* _Web page edit records_

*** Begin section ***

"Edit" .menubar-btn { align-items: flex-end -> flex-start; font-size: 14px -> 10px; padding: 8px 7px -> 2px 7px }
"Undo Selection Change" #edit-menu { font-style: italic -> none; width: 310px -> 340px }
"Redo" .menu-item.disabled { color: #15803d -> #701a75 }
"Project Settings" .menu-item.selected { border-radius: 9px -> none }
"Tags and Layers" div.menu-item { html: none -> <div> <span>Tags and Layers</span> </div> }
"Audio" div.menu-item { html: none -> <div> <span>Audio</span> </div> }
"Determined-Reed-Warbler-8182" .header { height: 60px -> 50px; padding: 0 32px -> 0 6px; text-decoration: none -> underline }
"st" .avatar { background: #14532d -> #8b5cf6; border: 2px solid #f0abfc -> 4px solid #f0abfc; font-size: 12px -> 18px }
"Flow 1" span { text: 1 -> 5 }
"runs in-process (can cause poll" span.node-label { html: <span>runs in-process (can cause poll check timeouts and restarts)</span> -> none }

*** End section ***

* _WHAT NEEDS TO BE DONE_
Take the records and restate them word for word.

* _PROBLEM SOLUTION_
"Edit" .menubar-btn { align-items: flex-end -> flex-start; font-size: 14px -> 10px; padding: 8px 7px -> 2px 7px }
"Undo Selection Change" #edit-menu { font-style: italic -> none; width: 310px -> 340px }
"Redo" .menu-item.disabled { color: #15803d -> #701a75 }
"Project Settings" .menu-item.selected { border-radius: 9px -> none }
"Tags and Layers" div.menu-item { html: none -> <div> <span>Tags and Layers</span> </div> }
"Audio" div.menu-item { html: none -> <div> <span>Audio</span> </div> }
"Determined-Reed-Warbler-8182" .header { height: 60px -> 50px; padding: 0 32px -> 0 6px; text-decoration: none -> underline }
"st" .avatar { background: #14532d -> #8b5cf6; border: 2px solid #f0abfc -> 4px solid #f0abfc; font-size: 12px -> 18px }
"Flow 1" span { text: 1 -> 5 }
"runs in-process (can cause poll" span.node-label { html: <span>runs in-process (can cause poll check timeouts and restarts)</span> -> none }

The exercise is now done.